If you want help price comparing FF, send us a message. Since we manage a large volume of freight for our clients we have been able to get preferred rates that we can pass on to you.
In addition to shopping around for the best FF quotes, you want to make sure your 3PL is the best for your needs.
Each 3PL is unique and has its own business model. For example, some 3PL have lower storage fees and higher pick and pack. Others have high storage fees and low pick and pack.
Some are experienced with and can label your Amazon inventory for cheap. Others, more expensive.
Depending on the nature of your business, a different 3PL will make more sense for you. So shop around and find the best one to fit your business!
If you are selling primarily on Amazon FBA you can further save money by holding excess inventory in a 3PL vs the FBA warehouses which have very high storage fees.
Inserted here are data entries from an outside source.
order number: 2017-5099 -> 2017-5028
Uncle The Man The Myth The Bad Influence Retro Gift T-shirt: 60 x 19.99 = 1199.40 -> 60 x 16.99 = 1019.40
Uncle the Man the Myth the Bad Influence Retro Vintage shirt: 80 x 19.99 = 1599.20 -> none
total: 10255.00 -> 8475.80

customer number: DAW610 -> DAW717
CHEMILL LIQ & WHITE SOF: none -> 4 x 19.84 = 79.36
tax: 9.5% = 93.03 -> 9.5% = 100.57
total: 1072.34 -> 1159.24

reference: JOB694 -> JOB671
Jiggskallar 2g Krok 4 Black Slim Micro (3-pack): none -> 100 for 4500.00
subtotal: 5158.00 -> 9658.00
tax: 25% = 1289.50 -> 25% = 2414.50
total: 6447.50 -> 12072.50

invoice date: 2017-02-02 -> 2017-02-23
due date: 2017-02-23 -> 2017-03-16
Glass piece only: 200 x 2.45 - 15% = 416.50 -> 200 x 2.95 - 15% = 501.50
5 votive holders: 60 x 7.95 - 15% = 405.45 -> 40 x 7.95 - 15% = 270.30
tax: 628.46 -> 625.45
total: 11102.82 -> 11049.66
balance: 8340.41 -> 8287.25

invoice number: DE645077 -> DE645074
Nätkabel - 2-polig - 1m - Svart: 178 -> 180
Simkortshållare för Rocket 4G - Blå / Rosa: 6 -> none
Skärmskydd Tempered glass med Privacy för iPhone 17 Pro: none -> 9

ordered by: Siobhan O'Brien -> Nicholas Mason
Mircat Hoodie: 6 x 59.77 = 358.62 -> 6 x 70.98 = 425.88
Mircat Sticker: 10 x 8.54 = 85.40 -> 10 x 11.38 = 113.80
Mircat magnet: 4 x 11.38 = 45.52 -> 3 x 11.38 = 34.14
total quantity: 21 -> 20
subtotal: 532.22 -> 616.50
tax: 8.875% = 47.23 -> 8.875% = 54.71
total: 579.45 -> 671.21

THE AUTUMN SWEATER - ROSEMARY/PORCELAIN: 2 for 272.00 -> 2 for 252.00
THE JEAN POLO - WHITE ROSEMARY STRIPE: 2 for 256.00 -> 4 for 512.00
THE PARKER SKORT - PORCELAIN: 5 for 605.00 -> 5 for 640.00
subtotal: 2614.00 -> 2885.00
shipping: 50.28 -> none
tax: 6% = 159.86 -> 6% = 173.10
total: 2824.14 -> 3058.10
Managing a 3PL can add additional complexity to your business but can also save you a lot of money.
If you are the kind of person who hates dealing with this stuff then send us a message and our SellerPlex team will be happy to help. Our experienced supply chain team has a deep network of freight and 3PL partners that allow for efficient supply chain and cost savings for your business.
So there you have it.
Five ways for you to cut costs and improve cash flow for your eCommerce business.
Pick one (or more) and get started and improve your business today!